Copy out each line of the entries below in which the string "method" appears.

·····

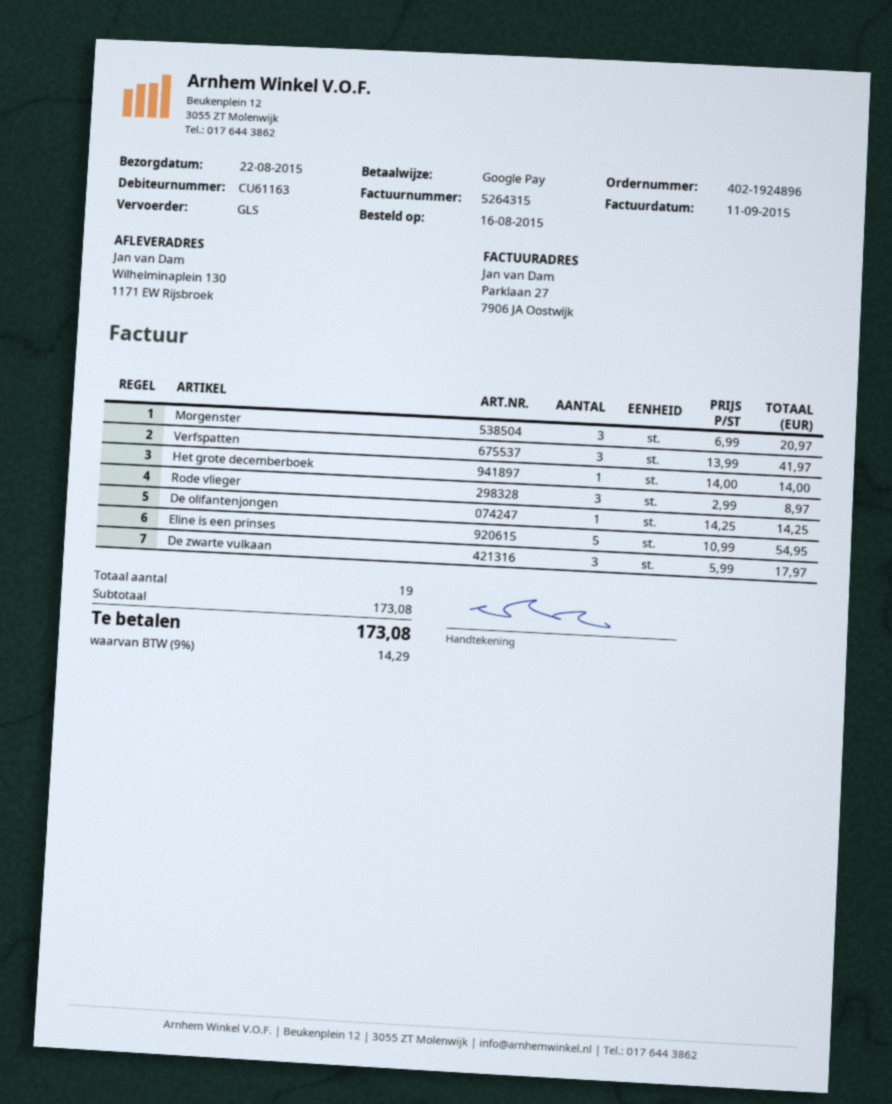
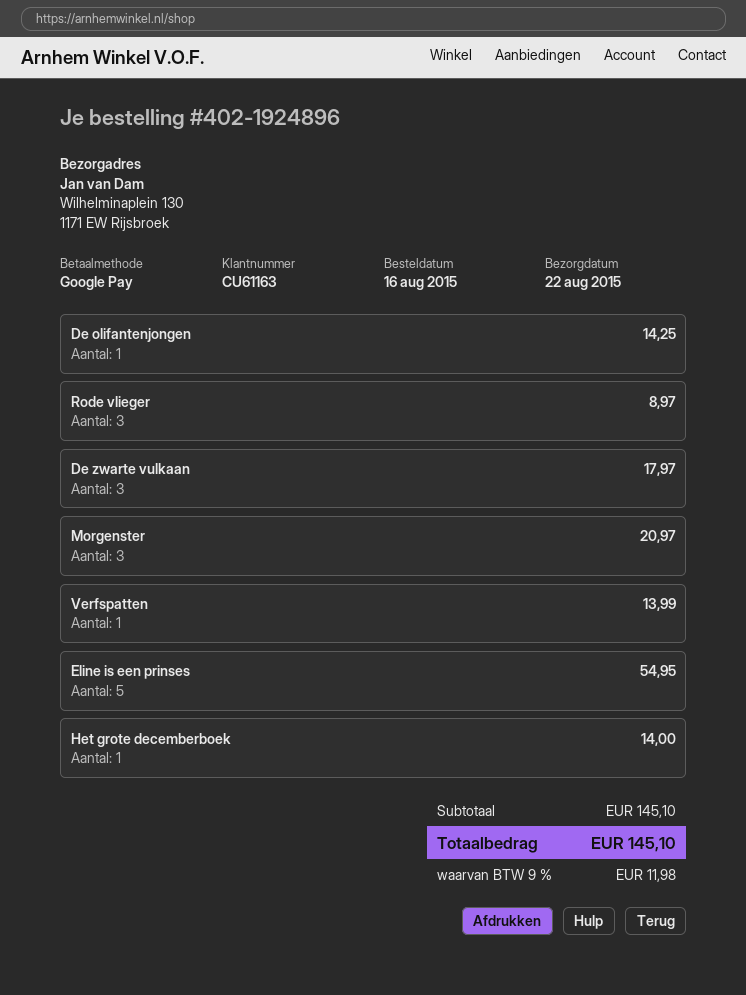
Verfspatten: 3 for 41.97 -> 1 for 13.99
subtotal: 173.08 -> 145.10
tax: 9% = 14.29 -> 9% = 11.98
total: 173.08 -> 145.10

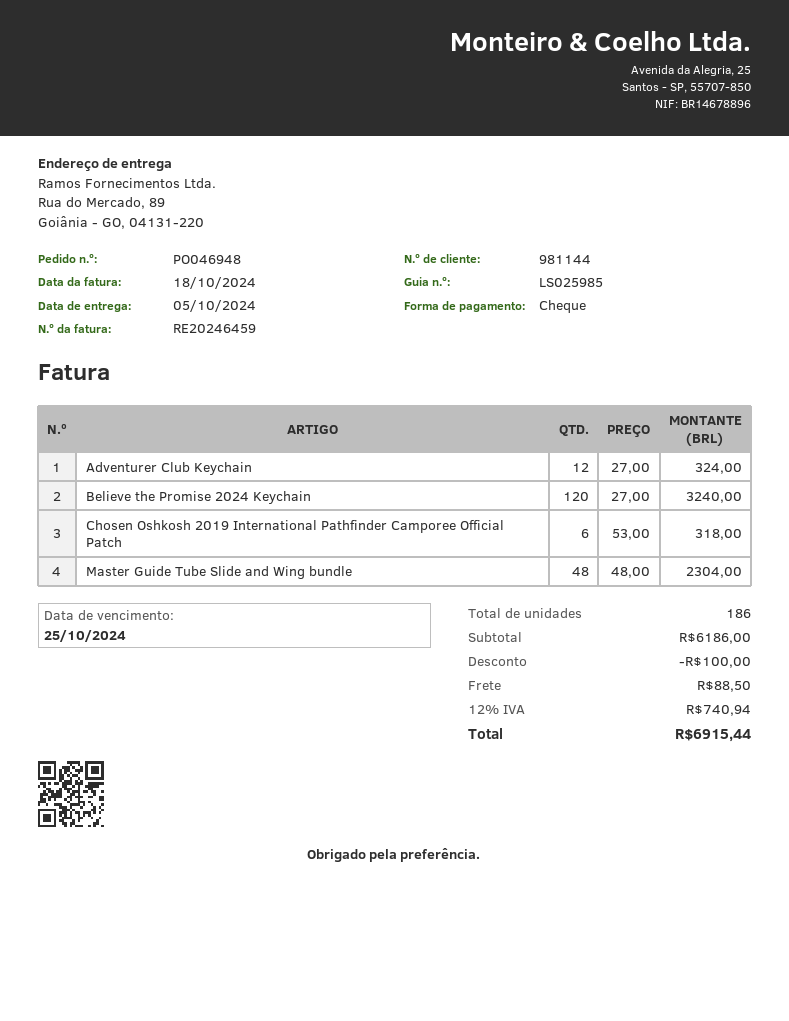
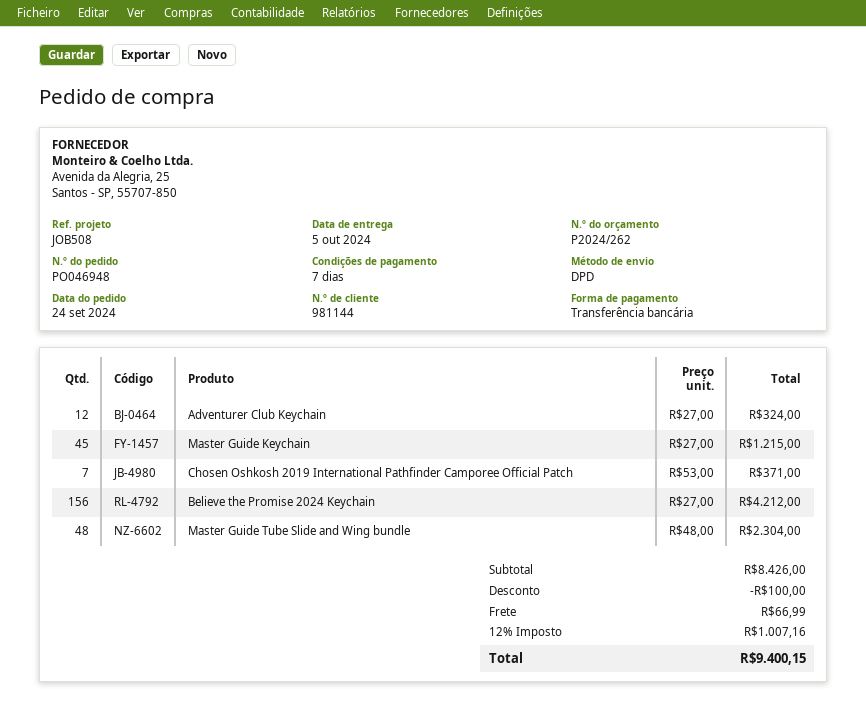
payment method: cheque -> bank transfer
Believe the Promise 2024 Keychain: 120 x 27.00 = 3240.00 -> 156 x 27.00 = 4212.00
Chosen Oshkosh 2019 International Pathfinder Camporee Official Patch: 6 x 53.00 = 318.00 -> 7 x 53.00 = 371.00
Master Guide Keychain: none -> 45 x 27.00 = 1215.00
subtotal: 6186.00 -> 8426.00
shipping: 88.50 -> 66.99
tax: 12% = 740.94 -> 12% = 1007.16
total: 6915.44 -> 9400.15

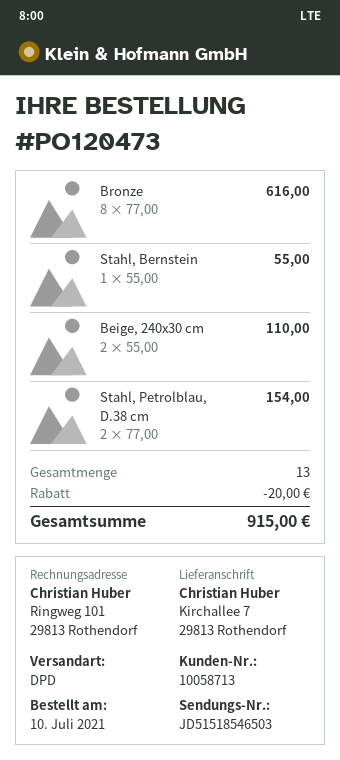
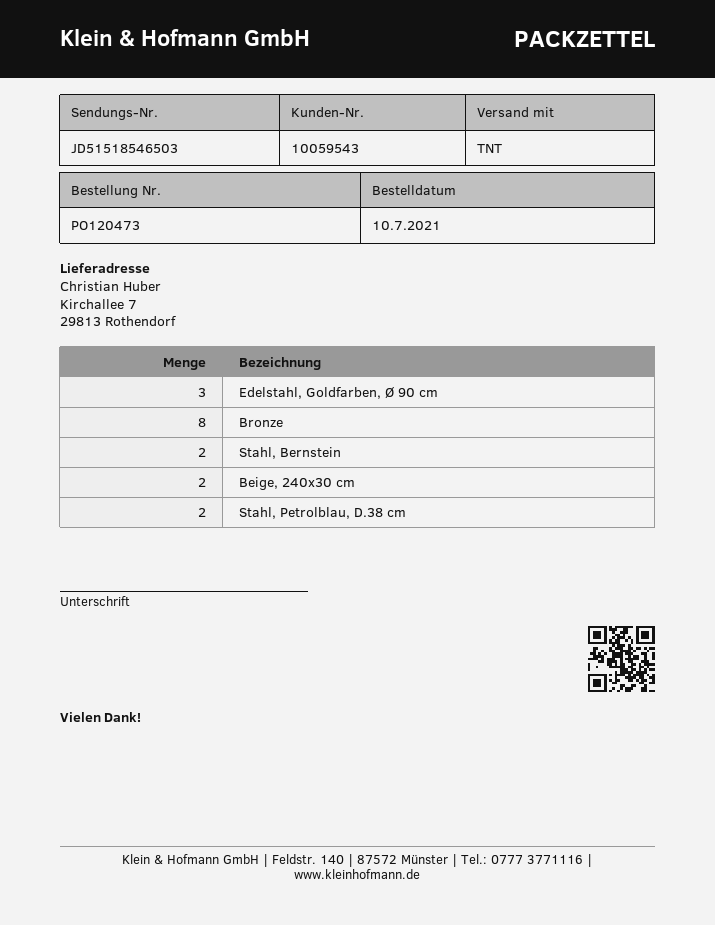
customer number: 10058713 -> 10059543
shipping method: DPD -> TNT
Stahl, Bernstein: 1 -> 2
Edelstahl, Goldfarben, Ø 90 cm: none -> 3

·····

**RESPONSE TO THIS EXERCISE:**
payment method: cheque -> bank transfer
shipping method: DPD -> TNT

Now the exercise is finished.